_Data section_
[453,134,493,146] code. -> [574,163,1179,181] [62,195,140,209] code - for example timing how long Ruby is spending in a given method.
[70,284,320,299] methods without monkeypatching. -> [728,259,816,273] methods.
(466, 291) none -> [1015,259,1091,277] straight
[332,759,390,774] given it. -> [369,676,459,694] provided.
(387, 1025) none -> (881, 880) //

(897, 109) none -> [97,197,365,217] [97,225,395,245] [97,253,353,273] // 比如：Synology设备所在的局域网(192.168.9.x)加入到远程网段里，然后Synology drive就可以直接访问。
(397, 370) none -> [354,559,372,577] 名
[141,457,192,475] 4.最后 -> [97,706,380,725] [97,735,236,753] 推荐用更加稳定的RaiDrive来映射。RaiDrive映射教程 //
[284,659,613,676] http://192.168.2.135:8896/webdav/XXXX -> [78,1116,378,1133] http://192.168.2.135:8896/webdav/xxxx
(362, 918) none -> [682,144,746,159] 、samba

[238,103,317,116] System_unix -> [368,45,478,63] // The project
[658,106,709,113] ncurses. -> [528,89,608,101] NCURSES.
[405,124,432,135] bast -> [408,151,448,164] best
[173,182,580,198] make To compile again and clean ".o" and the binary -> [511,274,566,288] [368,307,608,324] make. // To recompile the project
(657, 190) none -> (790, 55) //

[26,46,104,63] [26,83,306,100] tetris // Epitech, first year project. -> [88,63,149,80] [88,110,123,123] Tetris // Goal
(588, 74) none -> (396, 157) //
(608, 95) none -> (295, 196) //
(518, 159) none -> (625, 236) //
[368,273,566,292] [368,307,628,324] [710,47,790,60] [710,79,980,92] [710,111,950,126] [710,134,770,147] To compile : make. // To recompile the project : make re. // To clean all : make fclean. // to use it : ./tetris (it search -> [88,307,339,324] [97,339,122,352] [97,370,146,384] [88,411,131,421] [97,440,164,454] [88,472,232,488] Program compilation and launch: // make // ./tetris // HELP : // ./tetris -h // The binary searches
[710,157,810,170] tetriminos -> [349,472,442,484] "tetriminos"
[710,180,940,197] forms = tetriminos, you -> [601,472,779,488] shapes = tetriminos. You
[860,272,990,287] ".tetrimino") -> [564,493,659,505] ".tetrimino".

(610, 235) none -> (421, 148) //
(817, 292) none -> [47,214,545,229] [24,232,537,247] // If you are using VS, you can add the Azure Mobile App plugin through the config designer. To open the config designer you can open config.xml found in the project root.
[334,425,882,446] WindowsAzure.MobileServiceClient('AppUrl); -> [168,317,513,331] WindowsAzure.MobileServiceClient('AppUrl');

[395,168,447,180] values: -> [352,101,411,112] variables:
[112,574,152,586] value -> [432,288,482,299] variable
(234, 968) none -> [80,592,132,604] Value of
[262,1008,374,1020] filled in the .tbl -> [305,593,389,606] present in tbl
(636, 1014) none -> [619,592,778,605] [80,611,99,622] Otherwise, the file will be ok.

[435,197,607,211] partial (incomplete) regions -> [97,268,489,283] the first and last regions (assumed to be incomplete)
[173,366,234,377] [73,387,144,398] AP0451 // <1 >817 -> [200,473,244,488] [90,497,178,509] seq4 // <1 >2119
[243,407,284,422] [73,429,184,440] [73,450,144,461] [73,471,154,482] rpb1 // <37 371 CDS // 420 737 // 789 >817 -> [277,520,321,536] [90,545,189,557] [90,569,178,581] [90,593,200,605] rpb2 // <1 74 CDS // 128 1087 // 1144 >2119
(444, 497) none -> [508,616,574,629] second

_Description of the task_
A single number is the whole answer here: the number of lines in the data that include "make".

_Solution for this exercise_
2